In 2005 I purchased and read Seth Godin's latest contribution to new age business thinking and culture and immediately was struck by it's logic, practicality and seemingly correct vision of how we must sell our products and services now and in the future.
Seth Godin's book, called All Marketers Are Liars - The Power of Telling Authentic Stories in a Low-Trust World, is a fun read and certainly challenges traditional thinking about marketing products and services.
According to Godin, successful companies will be those that invent good products worth talking about and then come up with good, believable stories about what they've invented.
Godin writes, "Make your story bigger and bigger until it's important enough to believe."
But marketers can't use just any big story. The only ones that work and spread these days are those that demand to be repeated. By being authentic and remarkable, a story gains credibility and becomes believable.
Marketing strategies of the past just don't work today. Who cares what great features and specifications product X contains? Consumers don't care about the facts or the realities of a product. If they want it, they buy it.
Marketers who understand that perception is reality will market by learning first what the consumer wants, craves, and must have. These marketers will say whatever it takes to make the consumer believe that he needs $200 running shoes instead of $20 no-name substitutes (even though there is no practical difference between the two.)
I loved Godin's example of the expensive sports car. According to the author, marketers are telling us a story (lie) about the $80,000 Porsche Cayenne being vastly superior to the $36,000 VW Touareg - yet they are virtually the same car.
Another example Godin uses to make his point is the marketing approach many of us have fallen for regarding the healthfulness of eating organic products, "telling ourselves a complex lie about food, the environment and the safety of our families."
Marketers strive to paint every prospect a mental picture that fits his own view of the world in which he lives. When we intuitively embrace that view we believe the marketing, buy the product, and even share that same view with our friends.
Consumers prefer a good believable lie to the truth, so the marketer's job is not necessarily to be honest but to make his stories as convincing as possible.
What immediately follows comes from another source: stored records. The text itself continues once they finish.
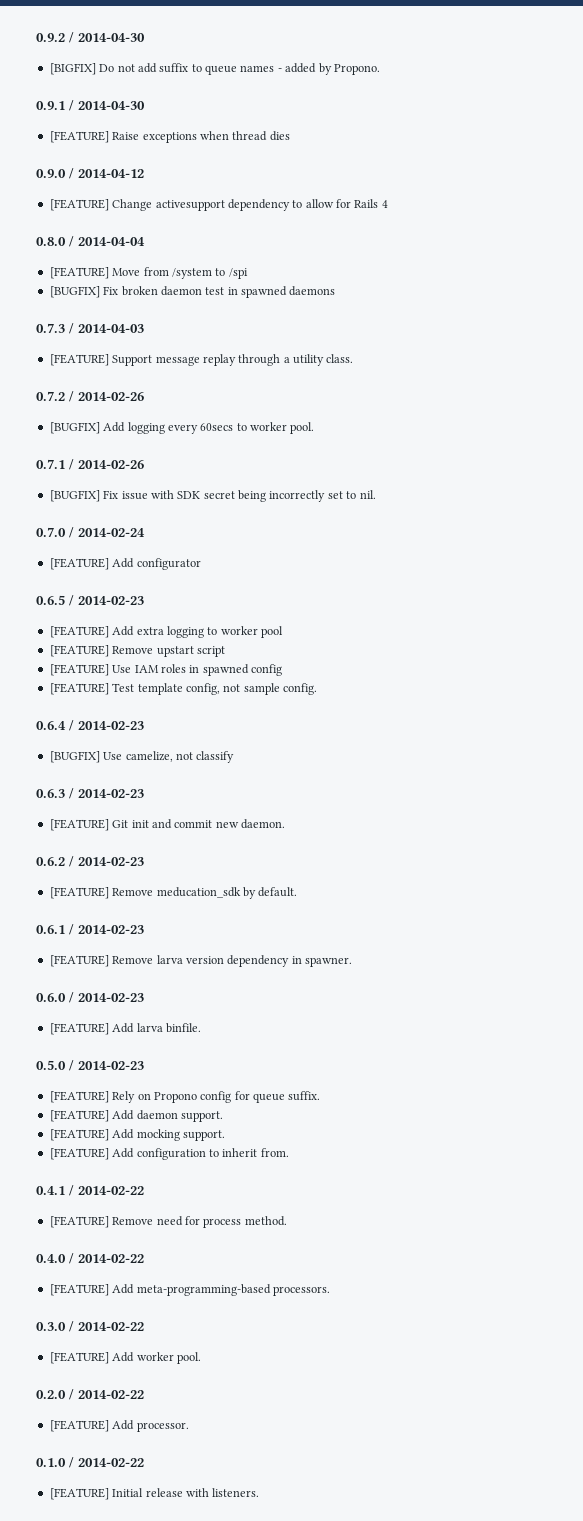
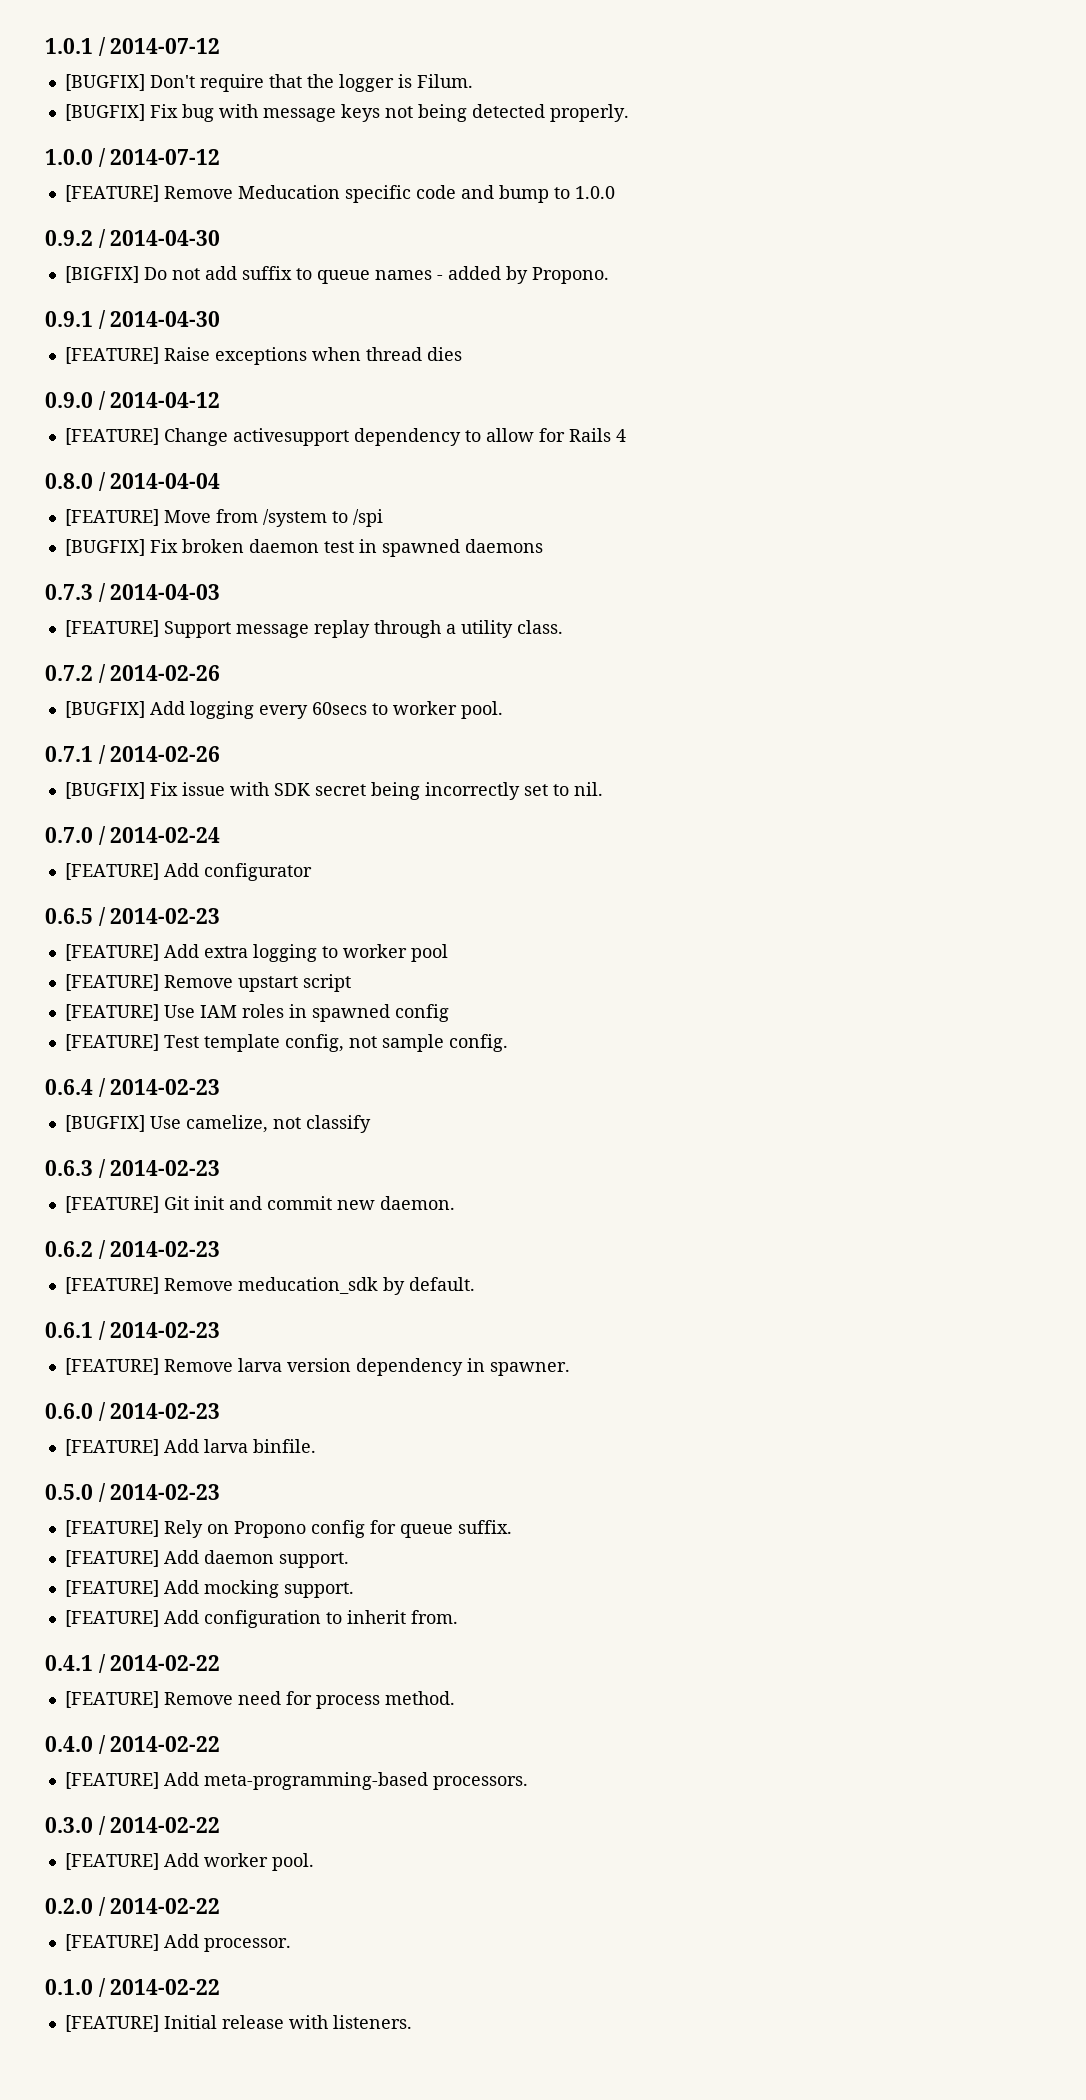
+ 1.0.1 / 2014-07-12
+ [BUGFIX] Don't require that the logger is Filum.
+ [BUGFIX] Fix bug with message keys not being detected properly.
+ 1.0.0 / 2014-07-12
+ [FEATURE] Remove Meducation specific code and bump to 1.0.0

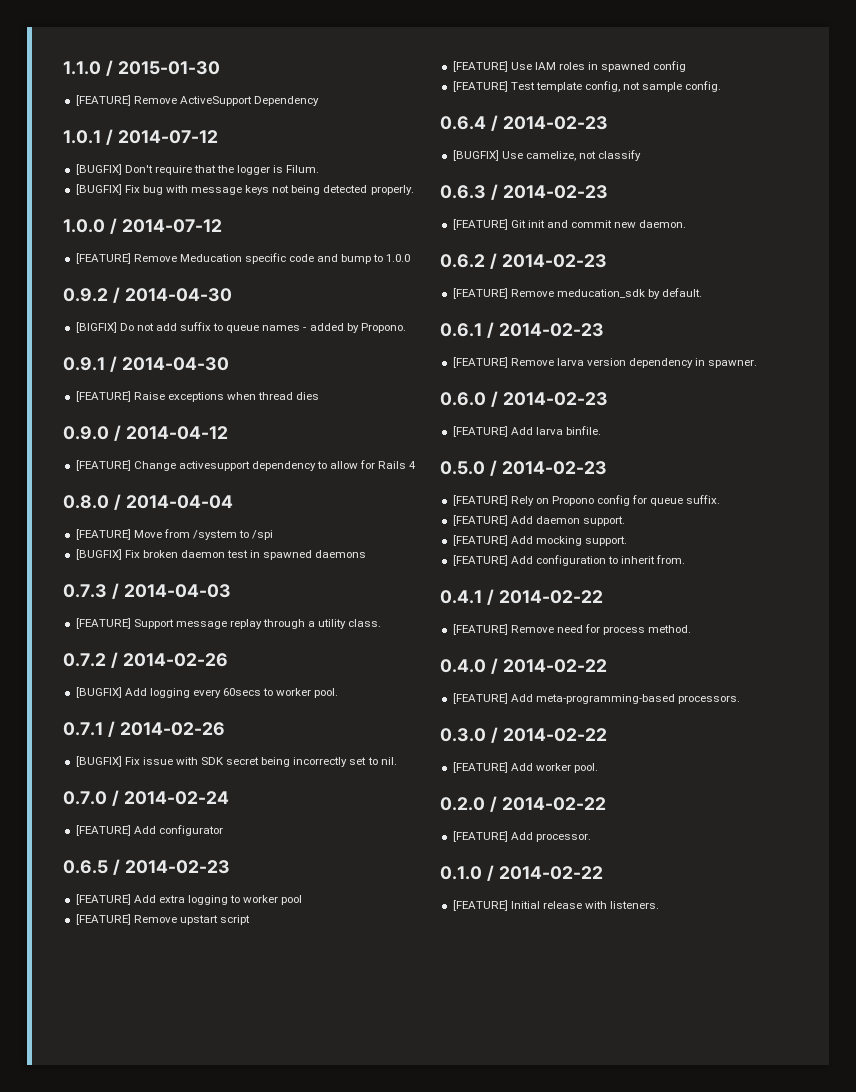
+ 1.1.0 / 2015-01-30
+ [FEATURE] Remove ActiveSupport Dependency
According to Godin, the best stories "succeed because they are able to capture the imagination of large or important audiences." These are the stories that: 1) are true, 2) give us a promise, 3) can be trusted, 4) are subtle, 5) happen quickly, 6) appeal to our senses, 7) don't contradict themselves, and 8) agree with our current thinking.
I found it interesting that Godin openly admits the title of his book is a lie. He doesn't really believe that all marketers are liars. The real liars are the consumers who lie to themselves about what they want, what they wear, and what they really believe.
I also found myself questioning the morality and ethics of marketing that makes up stories and paints pictures that simply aren't true. No amount of pricey shampoo is going to save some people's hair. No diet plan is ever going to turn some bodies into a supermodel's figure.
But the insight and wisdom of Seth Godin, I am convinced, will turn your marketing to a new quest to understand the real reason why consumers buy products and services.